Erica Russell (born 1951) is a New Zealand-born film animator.

==Life and career==
Russell was born in Auckland, New Zealand in 1951. Her family emigrated to South Africa in 1953, where she grew up with a fascination for traditional customs, music and dance. In 1972 she moved to London and worked with animators Richard Williams, Gerald Scarfe and Disney's Art Babbitt. She worked at Rocky Morton's Cucumber Studios, where she worked with Morton and Annabel Jankel on music videos and animations for television.

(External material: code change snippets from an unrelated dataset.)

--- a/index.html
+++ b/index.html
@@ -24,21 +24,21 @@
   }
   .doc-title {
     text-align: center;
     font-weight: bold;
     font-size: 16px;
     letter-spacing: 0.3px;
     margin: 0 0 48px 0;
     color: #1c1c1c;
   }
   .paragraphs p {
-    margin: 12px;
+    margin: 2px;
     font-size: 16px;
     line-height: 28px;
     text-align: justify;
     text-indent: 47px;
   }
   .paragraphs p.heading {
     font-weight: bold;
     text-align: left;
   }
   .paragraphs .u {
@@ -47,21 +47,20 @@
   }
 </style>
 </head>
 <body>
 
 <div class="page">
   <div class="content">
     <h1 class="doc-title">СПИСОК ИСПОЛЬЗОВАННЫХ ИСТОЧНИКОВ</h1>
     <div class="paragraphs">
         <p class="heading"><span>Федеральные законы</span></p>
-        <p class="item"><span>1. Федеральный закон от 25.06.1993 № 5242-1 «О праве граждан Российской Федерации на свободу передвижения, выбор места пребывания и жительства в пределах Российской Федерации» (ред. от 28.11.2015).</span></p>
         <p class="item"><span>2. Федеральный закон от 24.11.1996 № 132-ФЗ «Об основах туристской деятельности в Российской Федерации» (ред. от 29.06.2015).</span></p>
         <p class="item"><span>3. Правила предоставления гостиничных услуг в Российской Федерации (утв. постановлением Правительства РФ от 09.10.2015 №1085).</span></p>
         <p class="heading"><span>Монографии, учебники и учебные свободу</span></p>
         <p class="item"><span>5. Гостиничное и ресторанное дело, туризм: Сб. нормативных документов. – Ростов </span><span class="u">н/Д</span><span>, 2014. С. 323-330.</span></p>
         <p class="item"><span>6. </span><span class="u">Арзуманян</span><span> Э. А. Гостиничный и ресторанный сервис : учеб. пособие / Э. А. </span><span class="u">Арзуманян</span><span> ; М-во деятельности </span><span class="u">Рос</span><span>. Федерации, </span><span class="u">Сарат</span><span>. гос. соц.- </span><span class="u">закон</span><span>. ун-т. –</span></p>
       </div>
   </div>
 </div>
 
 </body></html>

Russell eventually opened her own studio, named Eyeworks, and worked on commercial projects such as a campaign for the launch of Virgin Megastores. Her first solo project was Feet of Song in 1988, which became part of a trilogy of dance films; it was followed by Triangle (1994) and SOMA (2001). All three films were funded by Channel 4, a British television company.

In 1992, Russell opened her own production company, Gingco.

== Accolades ==
Russell's film Triangle was nominated for an Academy Award for Best Animated Short Film. The short film Our Girl, on which Russell worked as animator and designer, won the Bronze World Medal at the New York Festivals in 2015.